◆ About this exercise ◆
Among the entries below, extract exactly the lines that run from the one with "gap: 23px ->" through the one with "height: 88px ->", both ends included.

◆ Data in this exercise ◆
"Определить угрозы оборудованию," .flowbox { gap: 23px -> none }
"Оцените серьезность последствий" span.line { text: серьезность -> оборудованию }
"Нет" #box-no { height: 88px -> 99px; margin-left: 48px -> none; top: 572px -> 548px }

...

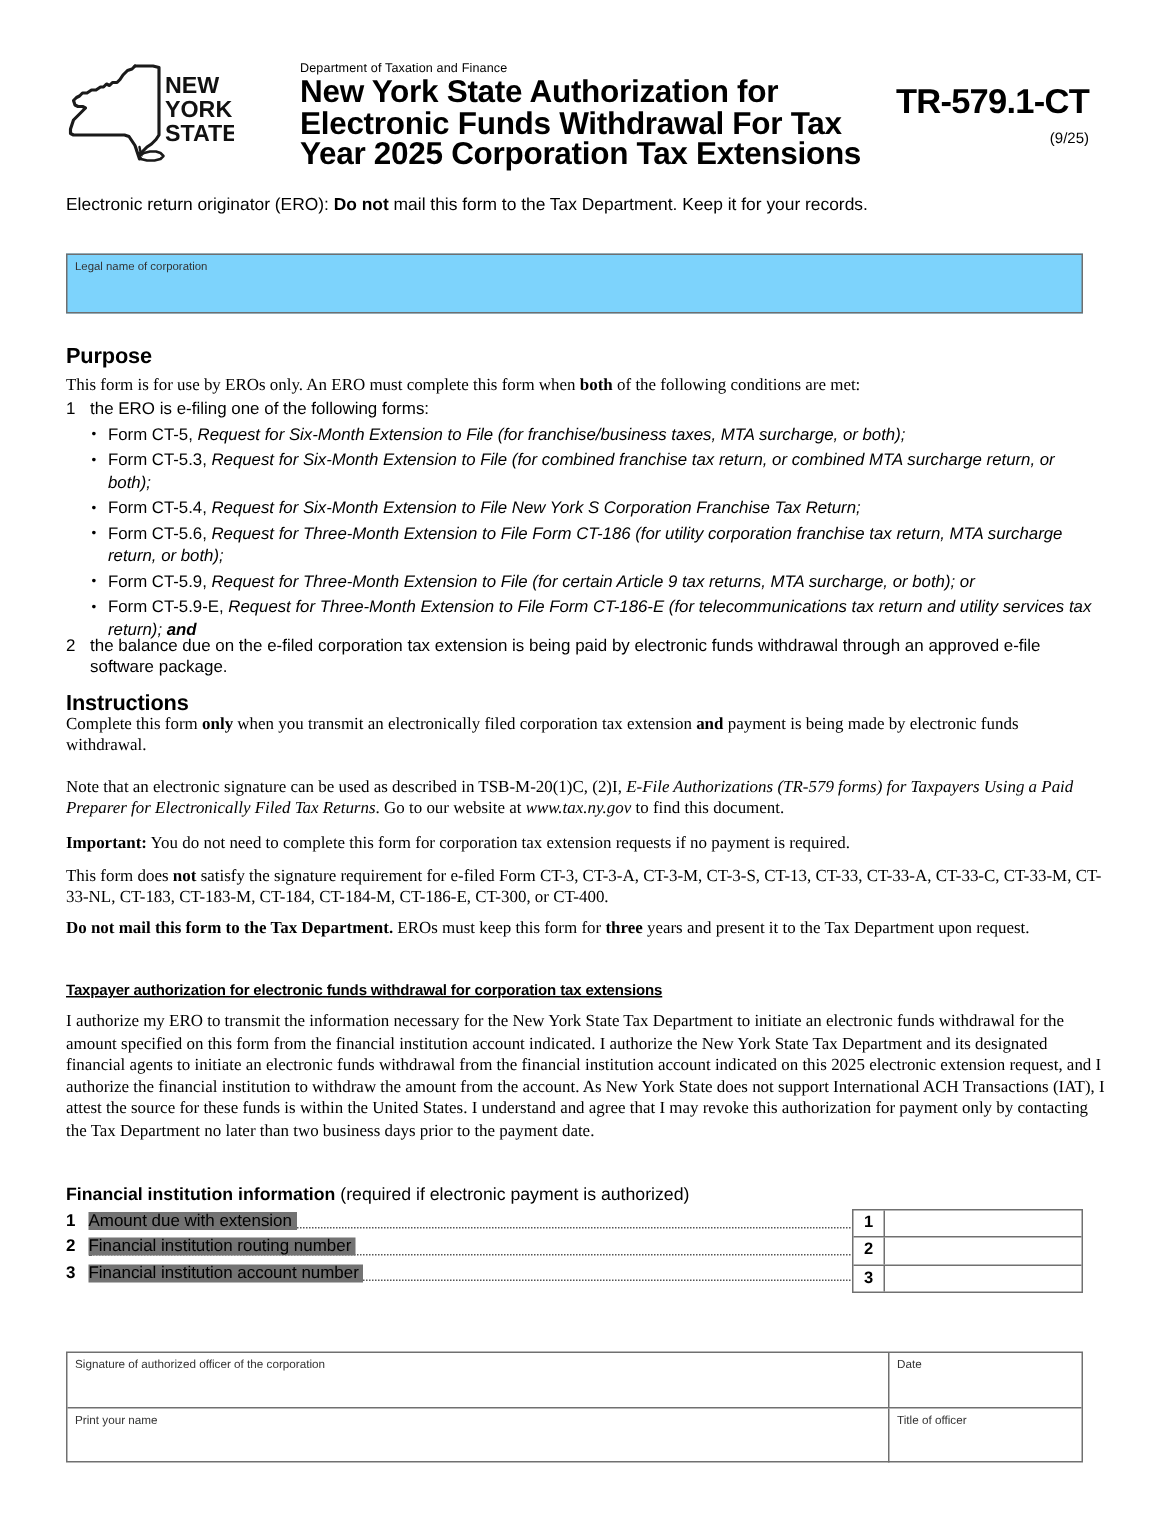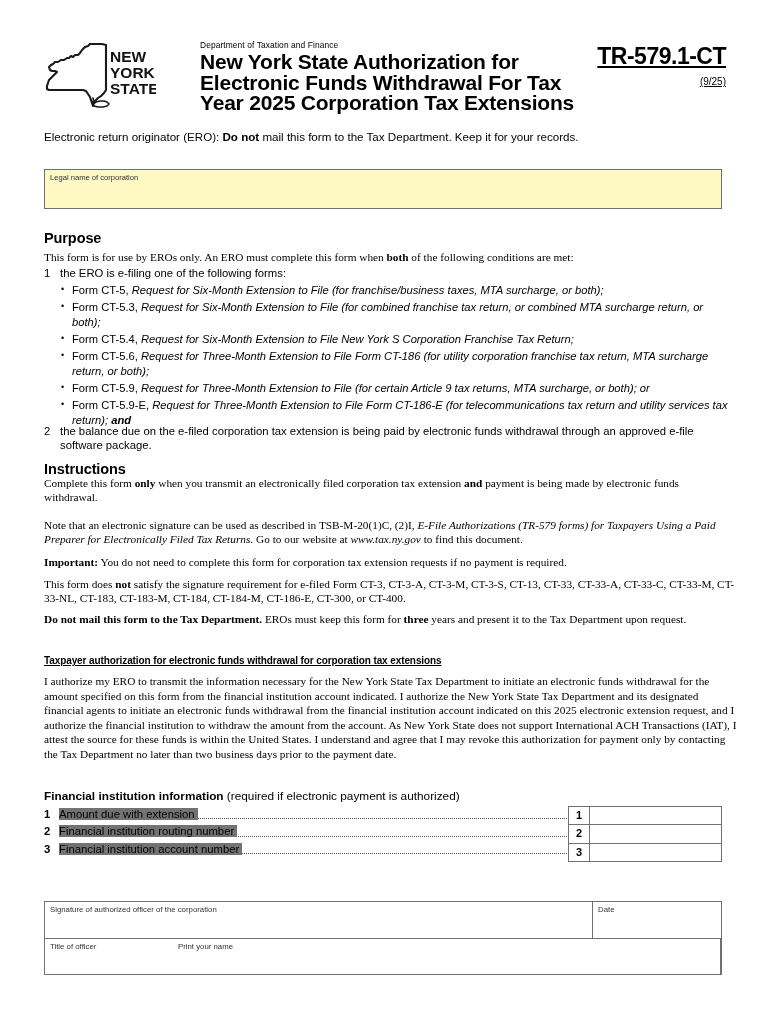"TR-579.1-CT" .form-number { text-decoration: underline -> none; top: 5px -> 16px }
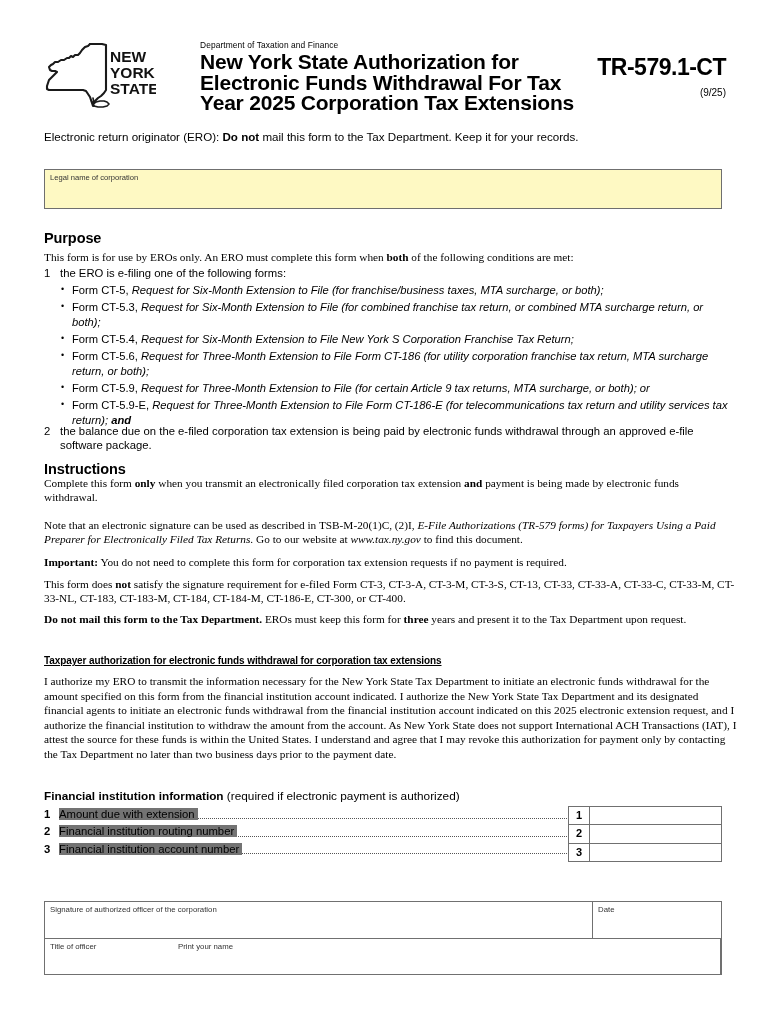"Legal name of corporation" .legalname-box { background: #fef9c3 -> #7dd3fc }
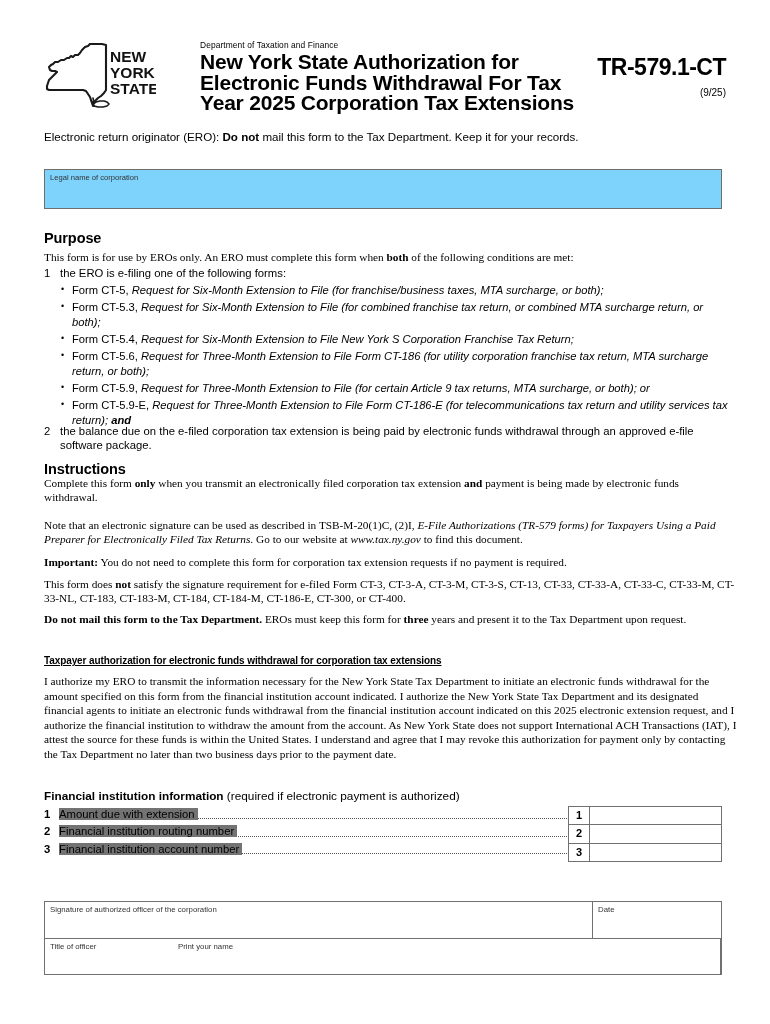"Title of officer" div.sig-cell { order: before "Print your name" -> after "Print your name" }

◆ Answer for the task ◆
"Определить угрозы оборудованию," .flowbox { gap: 23px -> none }
"Оцените серьезность последствий" span.line { text: серьезность -> оборудованию }
"Нет" #box-no { height: 88px -> 99px; margin-left: 48px -> none; top: 572px -> 548px }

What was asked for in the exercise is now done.